Новый мир был очень сложным для Лёни. Он не понимал языка, но хуже того - он не понимал поведения людей вокруг себя. Они шли на юг, хотя могли остаться в городке - пустых домов было в избытке. Но об этом даже не задумывались. Все просто знали, что нужно идти - и шли. Каждый был волен повернуть в свою сторону - но шёл со всеми. Никто не договаривался о привалах, но в определённый момент стоило кому-то остановиться - и вскоре все распологались вокруг.
Чем дальше, тем с больше горечью Лёня понимал, что не умеет ничего. Ни-че-го! Он не умел развести костёр, не умел правильно разбить орех камнем, не умел различать съедобные ягоды, не умел правильно выбрать место для стоянки, не умел одеваться так, чтобы его не кусали комары, не умел правильно передвигать ноги по разбитым дорогам. Да что он вообщем умел?! Решать задачки в школе? Находить новые рингтоны для мобилы? Смешно… Лёня замечал взгляды бродяг, и ему не нужно было знание языка, чтобы прочитать в них презрение с ноткой жалости. Его считали недоумком, убогим - и, возможно, были во многом правы.

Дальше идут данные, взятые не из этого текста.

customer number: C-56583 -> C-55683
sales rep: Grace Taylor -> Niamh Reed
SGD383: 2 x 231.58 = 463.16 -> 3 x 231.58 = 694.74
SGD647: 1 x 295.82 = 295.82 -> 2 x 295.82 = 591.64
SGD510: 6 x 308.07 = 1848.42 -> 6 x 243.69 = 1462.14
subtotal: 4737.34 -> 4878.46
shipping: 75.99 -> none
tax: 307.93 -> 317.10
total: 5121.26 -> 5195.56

Впрочем, хитролицый человек, заговоривший с ним вчера, вёл себя иначе. Он присматривался к Лёне с плохо скрываемым интересом и всем видом своим давал понять, что ему покровительствует. К середине дня он приблизился к Лёне на одном из переходов и вновь завёл беседу.
Его звали Жак. Для этого Лёне знания языка не понадобились. Он назвался сам.

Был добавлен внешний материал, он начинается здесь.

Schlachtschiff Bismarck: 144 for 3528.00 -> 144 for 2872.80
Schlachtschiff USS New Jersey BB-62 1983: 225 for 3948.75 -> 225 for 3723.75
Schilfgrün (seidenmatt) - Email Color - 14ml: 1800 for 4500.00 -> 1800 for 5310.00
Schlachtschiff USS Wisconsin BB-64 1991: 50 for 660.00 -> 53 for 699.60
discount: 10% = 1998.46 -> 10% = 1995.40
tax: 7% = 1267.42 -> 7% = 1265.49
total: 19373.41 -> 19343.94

- Льёне? - переспросил Жак и почему-то расхохотался.
Лёня даже не пытался выяснить, что в этом смешного. Он понял, что жутко соскучился по обычному человеческому общению, поэтому решил на такие вещи внимания не обращать.

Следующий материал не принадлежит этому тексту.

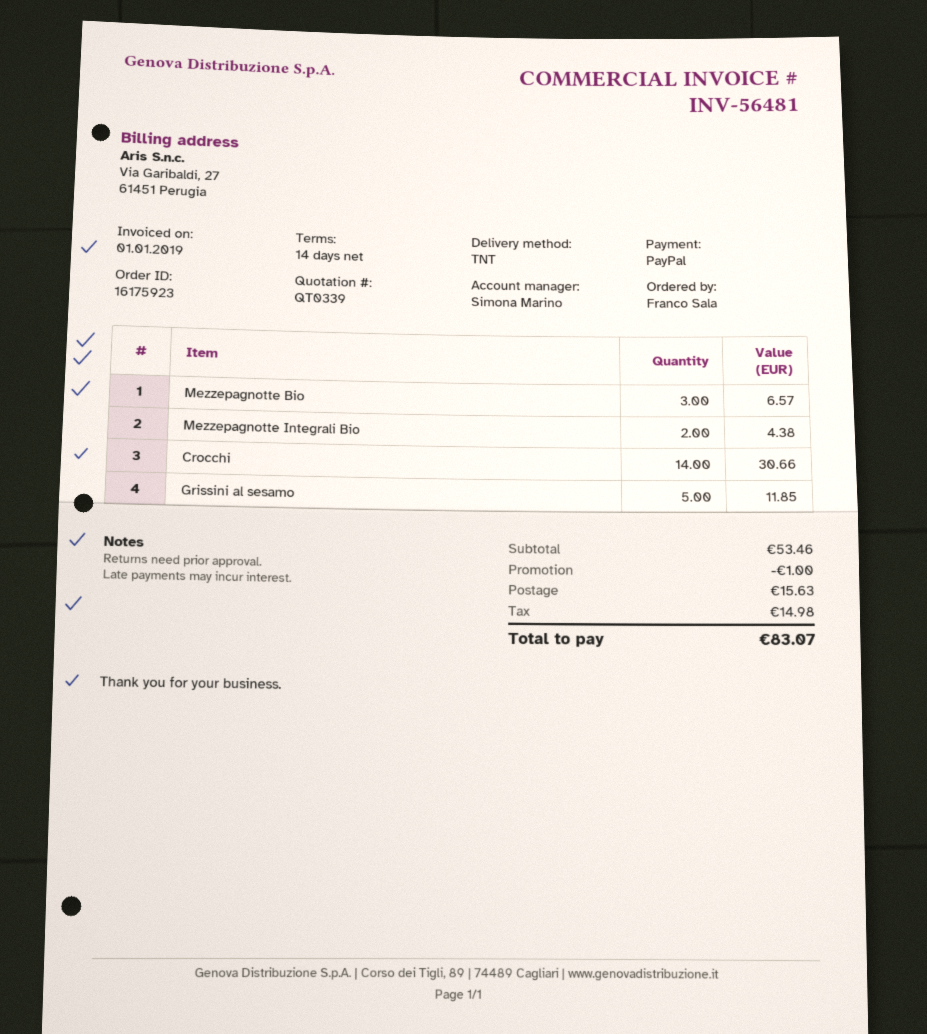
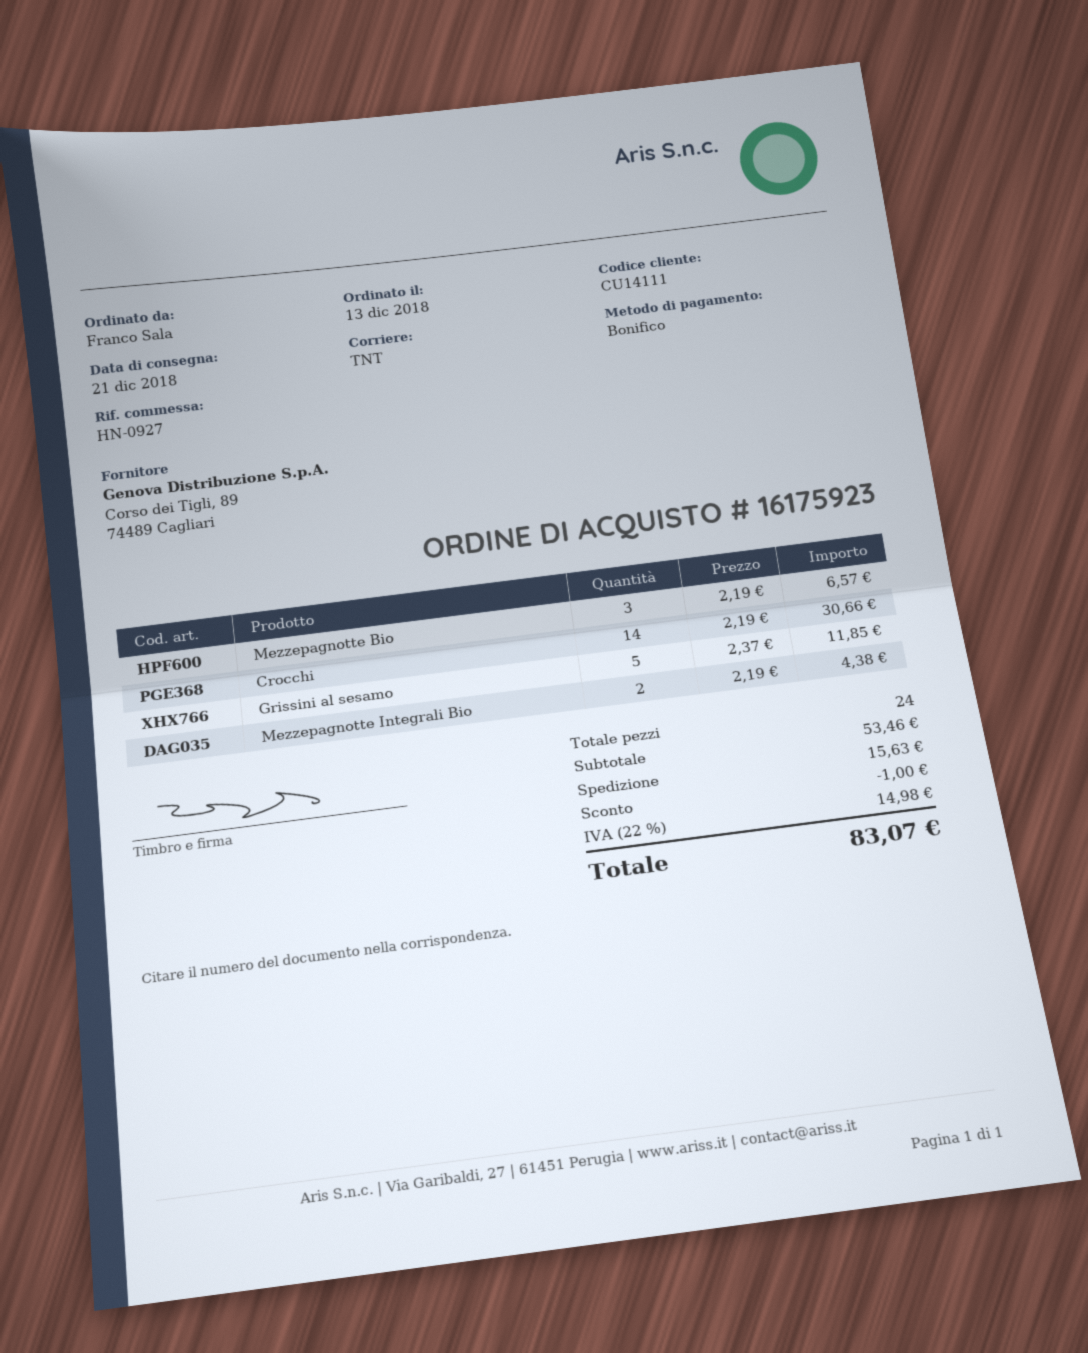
payment method: PayPal -> bank transfer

Дальше, путём долгих повторений, жестов, размахивания руками и подмигивания, Жак наконец-то довёл свой следующий вопрос: «Откуда ты?»
Лёня запнулся. Как ему объяснить, если сам не знаешь, на каком ты свете и как сюда попал. В конце концов он просто показал рукой на восток.
Жак задумался, а потом переспросил:
- Гет?
Лёня пожал плечами.
Жак почесал голову и утвердительным тоном сказал сам себе:
- Се гет.
- Гет, - решил согласиться Лёня.
Жак понимающе кивнул.
Весь оставшийся день он шёл рядом с Лёней и пытался завести разговор, а тот пытался отвечать - хоть бы наугад. Через некоторое время ему стало казаться, что они понимает собеседника, но он уже слишком устал от всего - от дороги, от постоянного напряжения - поэтому даже не обрадовался.
Время от времени в речи Жака проскальзывало все то же слово - «гет», и в какой-то момент Лёня понял, что так обращаются к нему. Это было его новое имя.